The best kinds of people are dogs. That is a FACT.

Max (this time voiced by Patton Oswalt rather than the sex offender Louis C,K.), the very good boy from the first film, is back again. He and his very good boy brudder Duke (Eric Stonestreet) are welcoming yet another new addition to their family: a human baby named Liam. Yes, owner Katie (Ellie Kemper) has met and married a human man and produced an heir. We still don’t know what it is that Katie does to afford her very nice Manhattan apartment, but her life is very full. And Max, initially quite ambivalent about human children, grows to love Liam very very much. The feeling is mutual. But just loving Liam is not enough; Max feels he must protect him from the world. Max, normally a happy-go-lucky dog, is now a bit of a nervous nelly. The behaviourist outfits him with a cone of shame, and then his owners pack him off to the farm. Oh gosh, not the proverbial farm, an actual farm, where he meets rough and tough farm dog Rooster (Harrison Ford), who is determined to cure him with tough love and hard work.
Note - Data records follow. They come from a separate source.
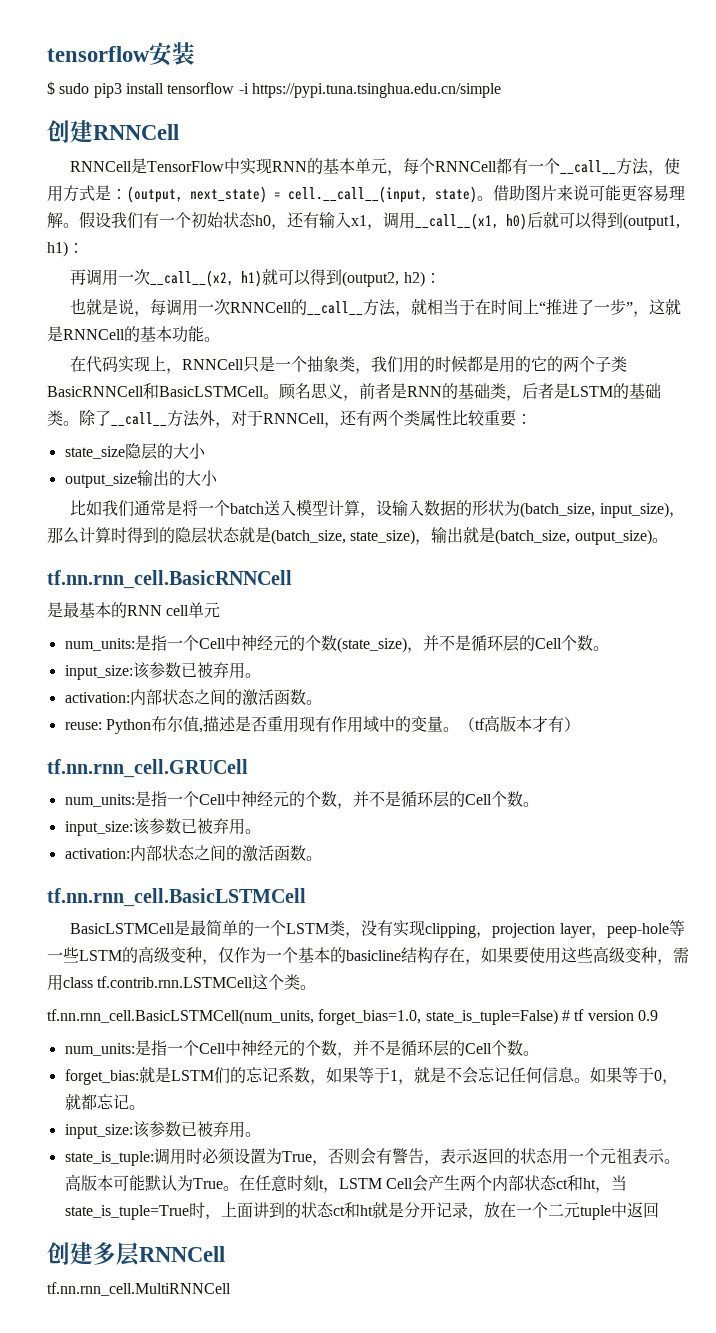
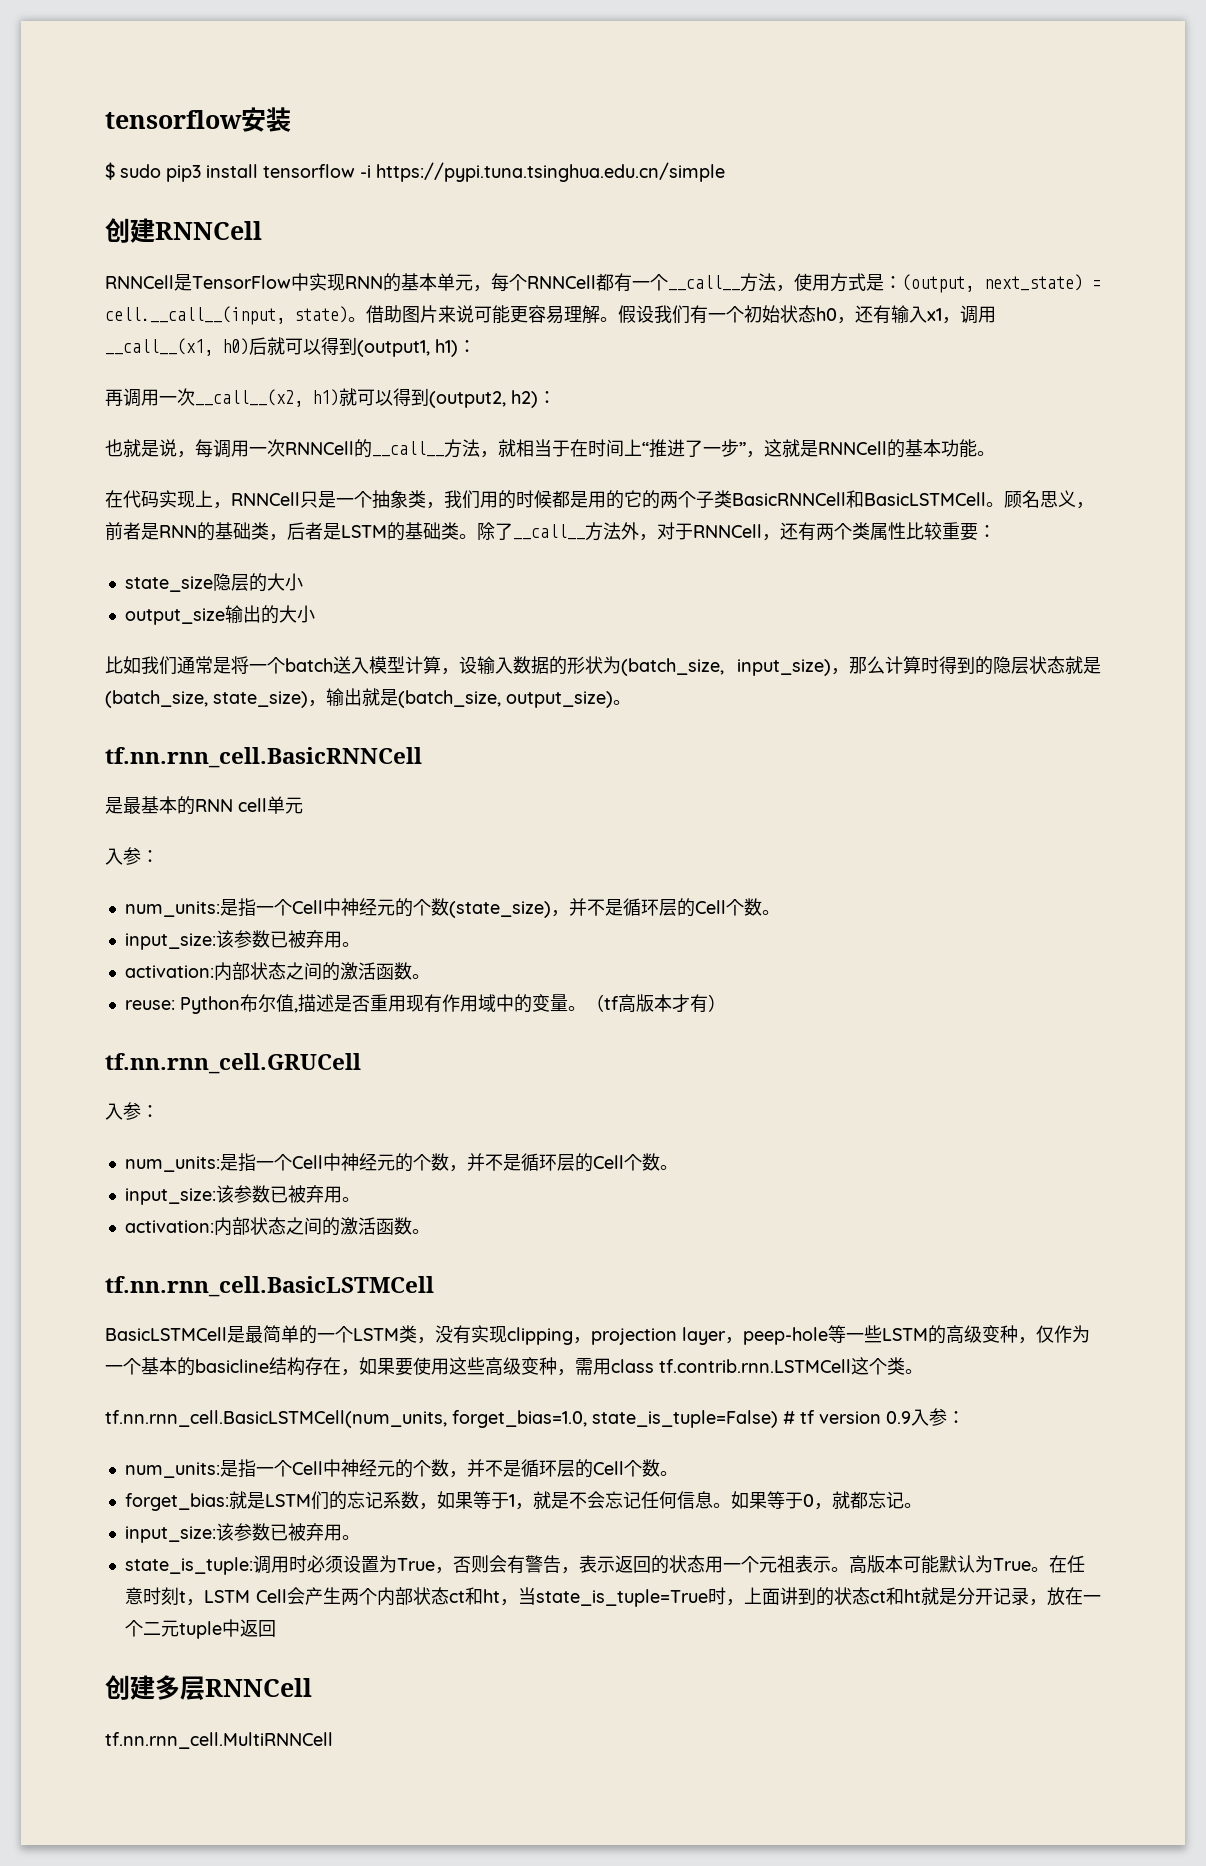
  是最基本的RNN cell单元
+ 入参：
  tf.nn.rnn_cell.GRUCell
+ 入参：
- tf.nn.rnn_cell.BasicLSTMCell(num_units, forget_bias=1.0, state_is_tuple=False) # tf version 0.9
+ tf.nn.rnn_cell.BasicLSTMCell(num_units, forget_bias=1.0, state_is_tuple=False) # tf version 0.9入参：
Meanwhile, back in the city, old friends are up to new tricks. Fuzzy bunny Snowball (Kevin Hart) is helping new pal Daisy (Tiffany Haddish) to, believe it or not, rescue a tiger from a circus. And sweet little fluffball Gidget (Jenny Slate) has her own little rescue mission going, and enlists Chloe the cat (Lake Bell) for her particular brand of expertise.

This movie caught me right in the feels on at least to parts: a) My sister had a lovely good boy, also named Max, who got a little “overprotective” during her pregnancy, and through the birth of her first child, and he had to go to the proverbial farm. We all miss him to this day. b) My own little Fudgie is himself a bit of a nervous nelly and is newly on anti-anxiety meds actually called Clomicalm. He is not yet calm, but he is definitely not unhappy. He mostly worries about stupid stuff like: am I posing with my toy in exactly the right way to impress Sean when he comes in? How about now? How bout now? Now? NOWWW????

And of course, as pet owners generally and dog lovers specifically, and people who are just plain old not monsters, you can’t help but melt a little when you recognize a bit of your own four legged friend up on the screen. When Daisy made her mad face, I saw my Herbie. And when Max learned how to howl, I heard my Bronx (though Bronx does more of an “Awuuuuu.”)

So no, it’s not a terrific film. But it’s a sweet film, a cute film, it’s the film I wanted to see tonight and I’m glad I did. Awuuuuuu.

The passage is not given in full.